Non je ne suis pas un artiste rebelle, je suis un artiste « politique » dans le sens léniniste du terme, car j’ ai appris que l’ art de l’ exposition – qui est indépendant de l’ art de peindre– est un art politique où artistes ,objets et idées sont manipulés à des fins politiques. J’ ai donc décidé de ne pas retirer mes œuvres et de parler aux gens présents lors du venissage. Ces gens qui, dans leur majorité, étaient des « alliés ». Ce sont des « fidèles » et des « croyants », des disciples de cette nouvelle foi en l’Art.
J’ai dit à certains :« Chers amis, si je vous demande « Avez-vous la foi en Dieu ? », vous serez nombreux à dire « Non ». Mais si je vous demande avez-vous la foi en l’Art ? Peu d’entre vous oseront dire : « Non ».
Si aujourdhui l’art est devenu une foi religieuse , il ne s’agit pas de n’importe quelle foi religieuse mais d’une fois monothéiste sans laquelle le marché capitaliste ne saurait fonctionner.

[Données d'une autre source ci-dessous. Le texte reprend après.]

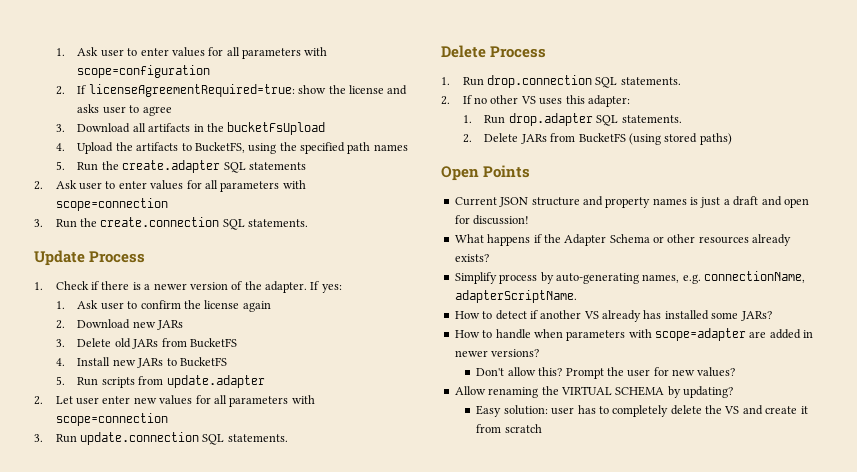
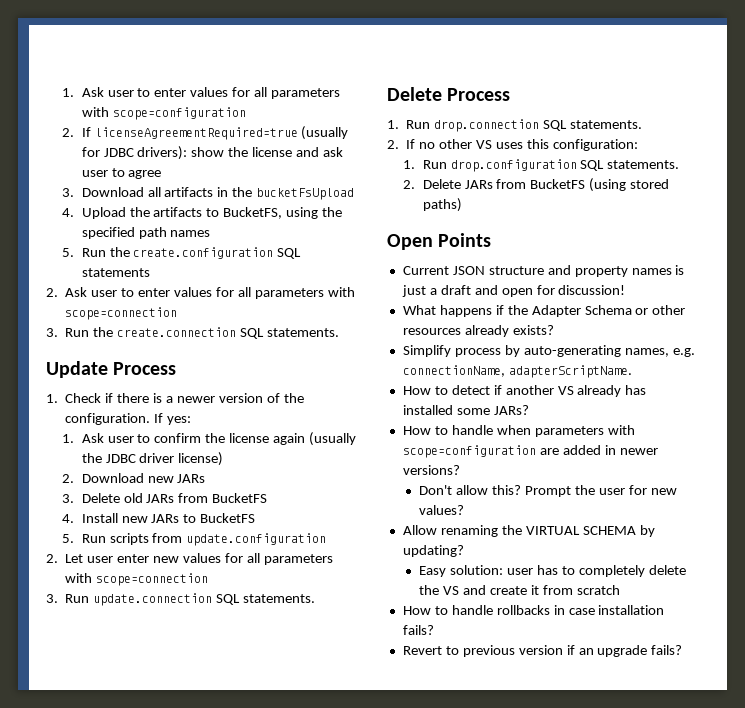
[88,84,295,97] licenseAgreementRequired=true: -> [94,126,349,140] [81,146,188,160] licenseAgreementRequired=true (usually for JDBC drivers):
[77,104,100,113] asks -> [323,147,344,157] ask
[122,160,221,173] create.adapter -> [133,247,274,259] create.configuration
[265,281,308,293] adapter. -> [65,413,151,425] configuration.
(271, 306) none -> [309,432,357,446] [81,452,224,466] (usually the JDBC driver license)
[166,375,265,388] update.adapter -> [186,533,327,546] update.configuration
[587,95,630,107] [462,113,593,126] adapter: // 1. Run drop.adapter -> [552,139,638,151] [403,159,577,172] configuration: // 1. Run drop.configuration
[655,328,746,341] scope=adapter -> [402,445,536,458] scope=configuration
(542, 428) none -> [402,605,665,615] [402,625,434,635] [402,645,683,657] // How to handle rollbacks in case installation fails? // Revert to previous version if an upgrade fails?

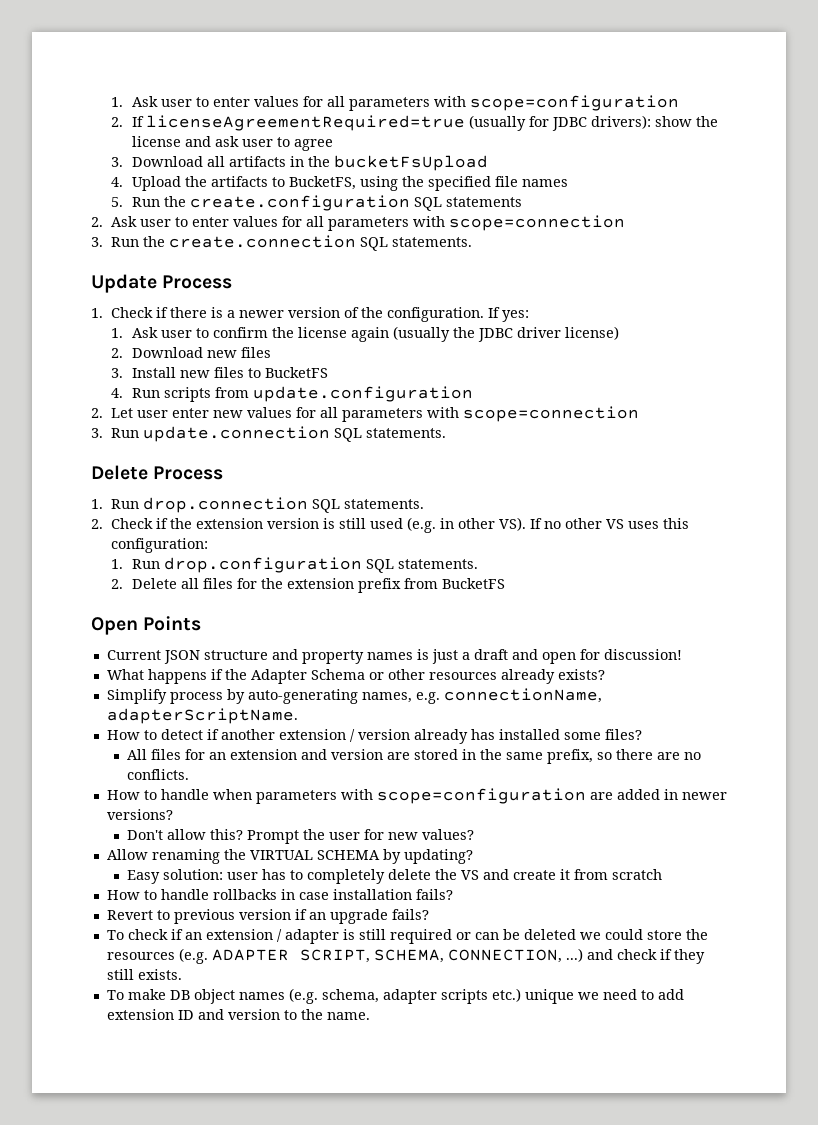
[138,227,167,239] path -> [494,176,518,187] file
[177,474,206,483] [62,493,268,503] [62,514,75,523] JARs // 3. Delete old JARs from BucketFS // 4. -> [240,347,271,358] [111,368,124,378] files // 3.
[151,514,180,523] JARs -> [213,367,244,378] files
[62,534,75,543] 5. -> [111,388,124,398] 4.
(399, 144) none -> [111,517,527,533] Check if the extension version is still used (e.g. in other VS).
[464,178,670,192] [422,198,462,212] JARs from BucketFS (using stored paths) -> [180,578,505,593] all files for the extension prefix from BucketFS
[557,386,574,395] VS -> [278,729,410,742] extension / version
[493,405,529,415] JARs? -> [604,729,642,740] [127,749,702,764] [127,769,190,780] files? // All files for an extension and version are stored in the same prefix, so there are no conflicts.
(683, 650) none -> [106,929,708,944] [106,948,705,964] [106,969,182,980] [106,988,684,1004] [106,1009,370,1020] // To check if an extension / adapter is still required or can be deleted we could store the resources (e.g. ADAPTER SCRIPT, SCHEMA, CONNECTION, ...) and check if they still exists. // To make DB object names (e.g. schema, adapter scripts etc.) unique we need to add extension ID and version to the name.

Le capitalisme globalisant qui entend tout intégrer dans la logique du marché s’est servi au XIXème siècle, du levier du monothéisme chrétien pour dominer le nouveau monde. Aujourd’hui, l’art semble mieux incarner un nouveau monothéisme qui fédère tout le monde sur la foi en l’art. Et ça marche par ce que c’est politiquement correct, ça ne coute pas cher et ça rapporte gros ». Il suffit de regarder le marché de l’ art.
Si autrefois, l’église se servait de l’art pour atteindre les fidèles illettrés, aujourd’hui l’art du marché semble instrumentaliser l’église comme support pour atteindre ses fidèles. Est-ce cela qui trouble les responsables de l’ église d’ Audierne ?
Enfin, je tiens à préciser les points suivants :
Mes image peintes représentent mon point de vué sur l’ état du monde.
La provocation n’est pas ma priorité mais si exprimer mon avis sur l’état du monde peut provoquer alors j’assume les conséquences d’une telle provocation.
Je n’ai aucun sentiment de haine ou d’ agressivité à l’égard des croyants, quelle que soit leur religion, mais les personnes croyantes qui prétendent que mes images choquent leur sensibilité religieuse doivent examiner de près les propos véhiculés par mes images avant de m’ accuser de provocation. Les personnes croyantes(drole de catégorie !) sont dans le monde, ce même monde qui s’ impose à nous tous comme un destin en partage pour le meilleur comme pour le pire.
Je trouve injuste et insuportable que mon travail d’artiste soit censuré par une autorité religieuse qui abuse du privilège adminstratif, celui d’un gardien d’un lieu d’exposition.







Car du moment où cette autorité religieuse a accepté de prêter un lieu de culte à une manifestation d’art contemporain, l’église pour les exposants devient un lieu d’ exposition comme un autre et l’avis du curator devrait primer sur l’avis du curé !
Avoir la garde d’un lieu de culture est une grande responsabilité qui va au-delà des convictions religieuses des uns et des autres. Nous avons vu comment les Boudhas de Bamian ont fini sous la garde des Talibans qui se croyaient propriétaires des vestiges culturels.
Hassan Musa.

*L’ image censurée « Les dialogues de la Civilisation »(II),Encre sur textile,206x228 cm, 2008.